The only hope for the reduction of sex trafficking comes from the anti-sex trafficking activists and the government. Under the leadership of Somaly Mam, Acting for Women in Distressing Situations (AFESIP) employs a holistic approach that ensures victims not only escape their plight but provide therapy and education so that they have the emotional and economic strength to face the future with hope.
She launched the Somaly Mam Foundation in 2007. It is a funding vehicle to support anti-trafficking organizations and provides victims and survivors with a platform from which their voices can be heard around the world. She has earned much respect, recognition, and accolades because of her efforts, including being honored as one of Time Magazine's 100 Most Influential People of 2009, being featured as a CNN Hero, and being the recipient of the Prince of Asturias Award for International Cooperation, The World's Children's Prize for the Rights of the Child (WCPRC), Glamour Magazine's 2006 Woman of the Year Award, and accolades from the US Department of Homeland Security.

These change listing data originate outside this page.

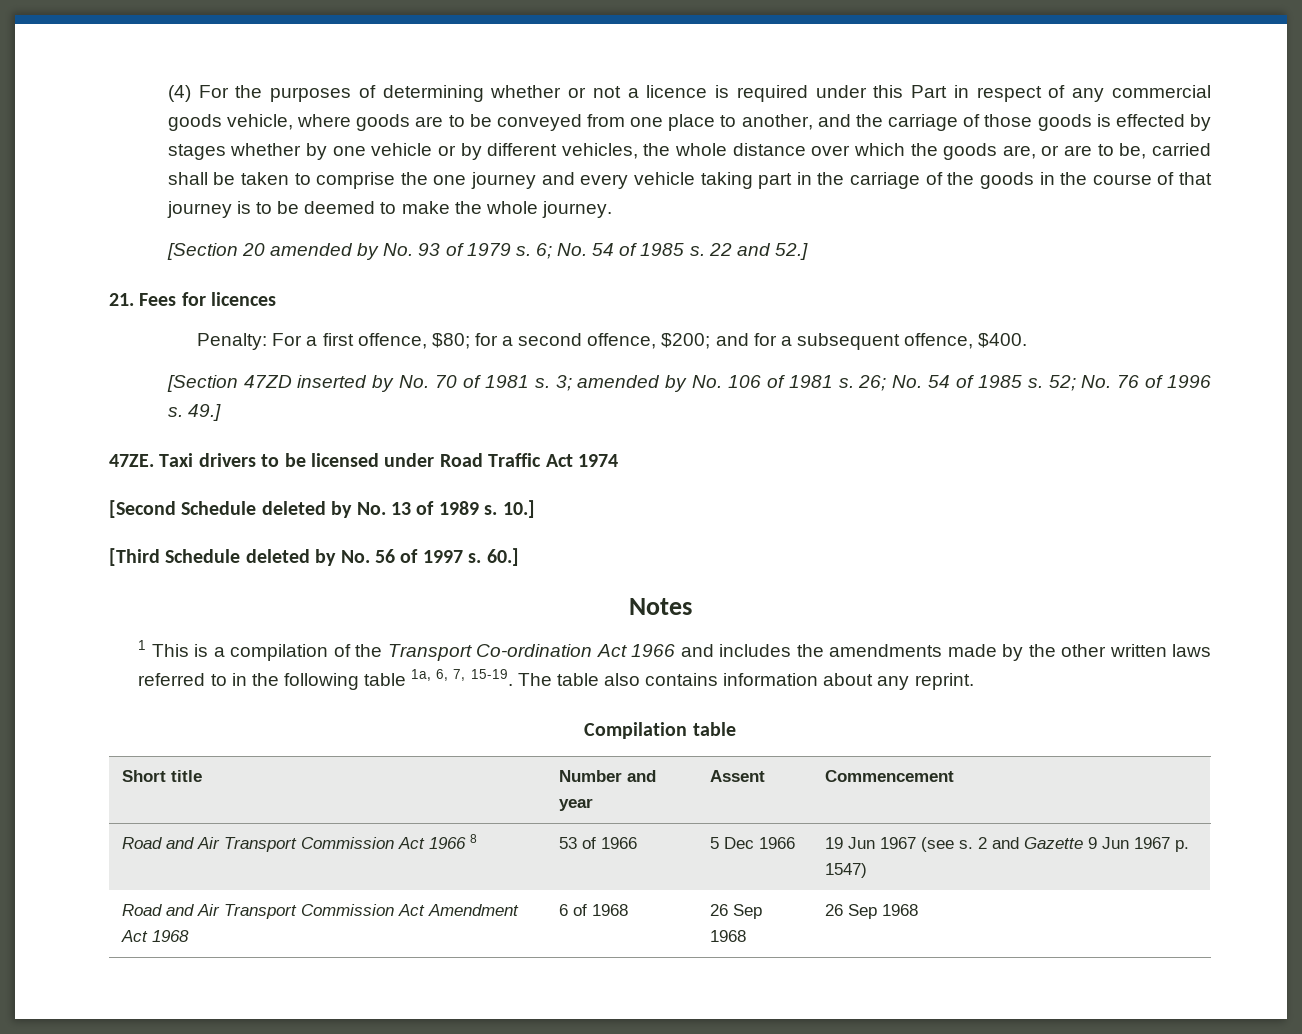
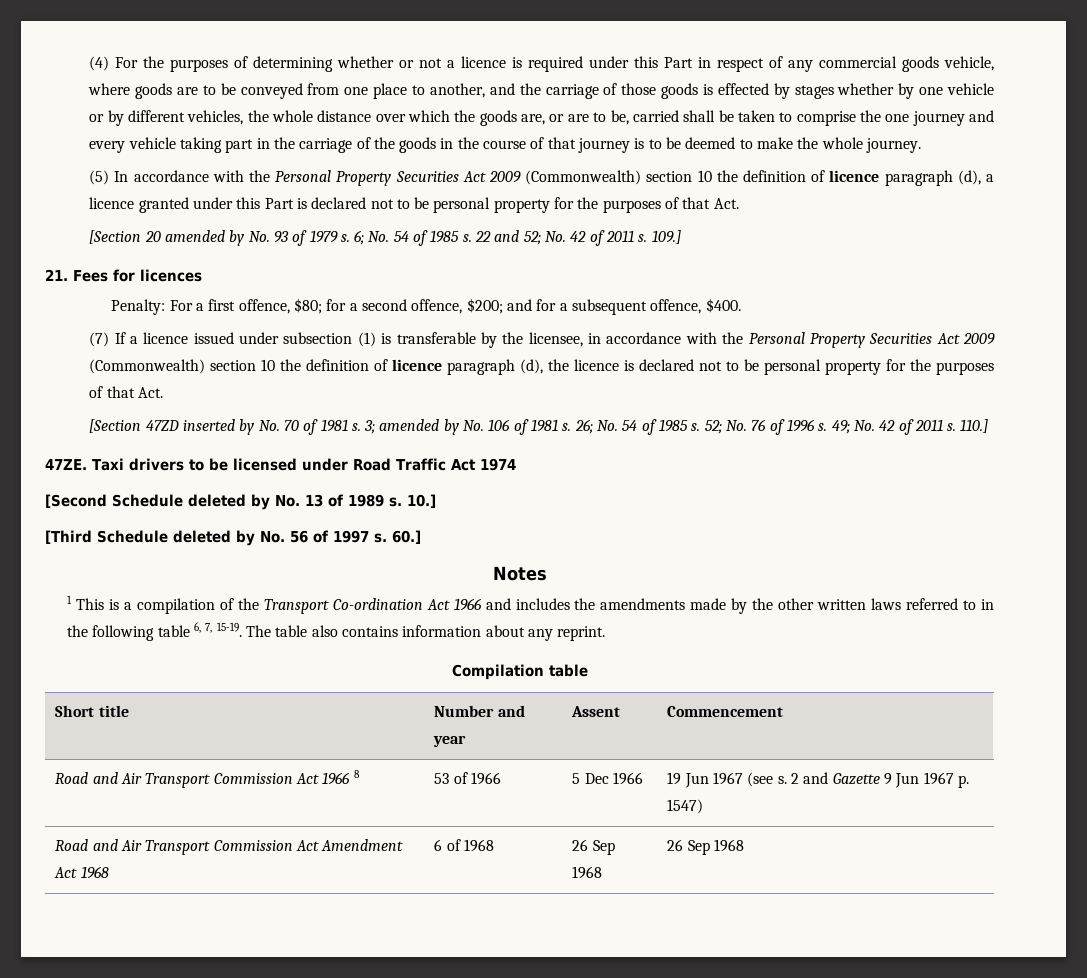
+ (5) In accordance with the Personal Property Securities Act 2009 (Commonwealth) section 10 the definition of licence paragraph (d), a licence granted under this Part is declared not to be personal property for the purposes of that Act.
- 22 and 52.]
+ 22 and 52; No. 42 of 2011 s. 109.]
+ (7) If a licence issued under subsection (1) is transferable by the licensee, in accordance with the Personal Property Securities Act 2009 (Commonwealth) section 10 the definition of licence paragraph (d), the licence is declared not to be personal property for the purposes of that Act.
- 49.]
+ 49; No. 42 of 2011 s. 110.]
- 1 This is a compilation of the Transport Co-ordination Act 1966 and includes the amendments made by the other written laws referred to in the following table 1a, 6, 7, 15-19.
+ 1 This is a compilation of the Transport Co-ordination Act 1966 and includes the amendments made by the other written laws referred to in the following table 6, 7, 15-19.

However, her efforts have resulted in death threats to herself and her family. Even worst, in 2006, her 14-year-old daughter was kidnapped by brothel owners, who drugged and raped her. This has not stopped Somaly Mam, but motivated her even more. Once, when asked why she continued to fight in the face of such fierce and frightening opposition, she resolutely responded, "I don't want to go without leaving a trace."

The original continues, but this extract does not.